Records shown:
Segment Open

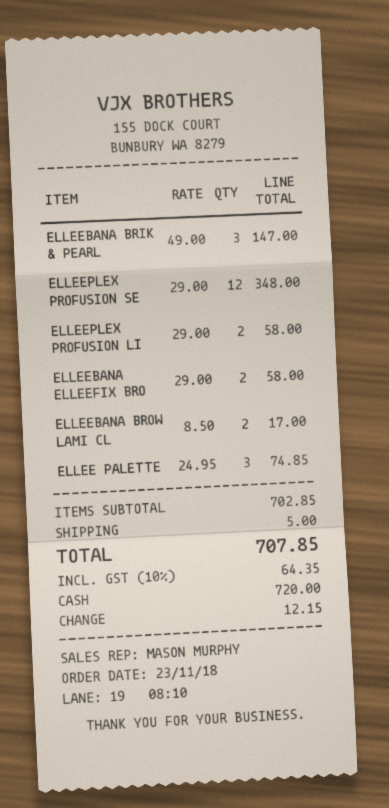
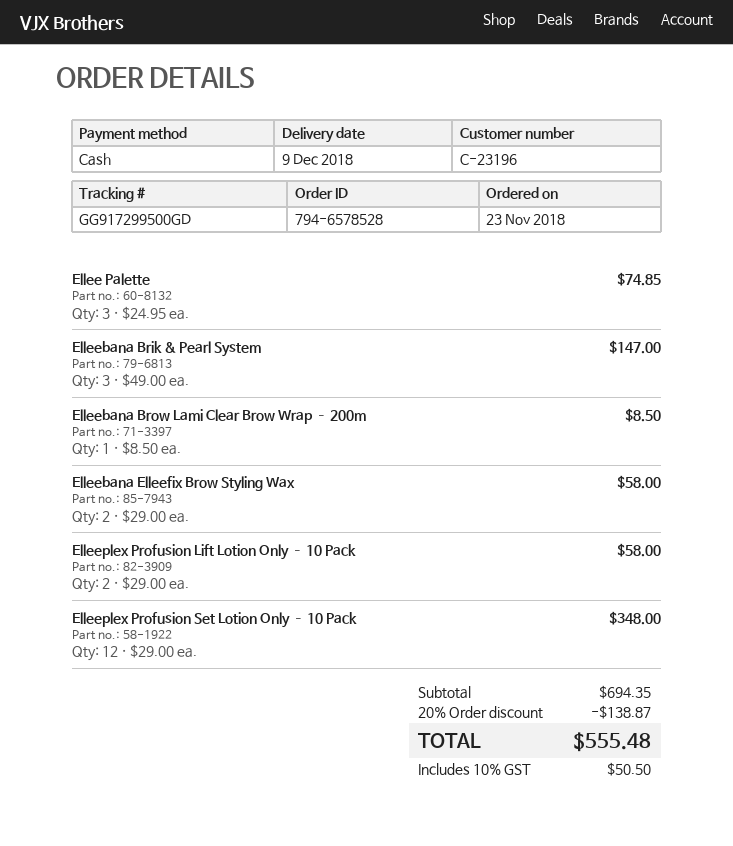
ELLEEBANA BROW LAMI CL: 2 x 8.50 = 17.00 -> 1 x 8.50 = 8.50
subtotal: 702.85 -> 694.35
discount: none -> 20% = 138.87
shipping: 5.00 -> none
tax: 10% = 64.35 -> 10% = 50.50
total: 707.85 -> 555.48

Segment Closed
Segment Open

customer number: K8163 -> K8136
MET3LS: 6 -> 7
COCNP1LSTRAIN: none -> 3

Segment Closed
Segment Open

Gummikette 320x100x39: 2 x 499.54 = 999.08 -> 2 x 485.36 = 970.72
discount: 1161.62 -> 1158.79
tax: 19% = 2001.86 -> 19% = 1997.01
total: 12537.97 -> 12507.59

Segment Closed

Could you repeat exactly the lines above from the line with "subtotal: 702.85 -> 694.35" up to and including the line with "total: 707.85 -> 555.48", and only those?

subtotal: 702.85 -> 694.35
discount: none -> 20% = 138.87
shipping: 5.00 -> none
tax: 10% = 64.35 -> 10% = 50.50
total: 707.85 -> 555.48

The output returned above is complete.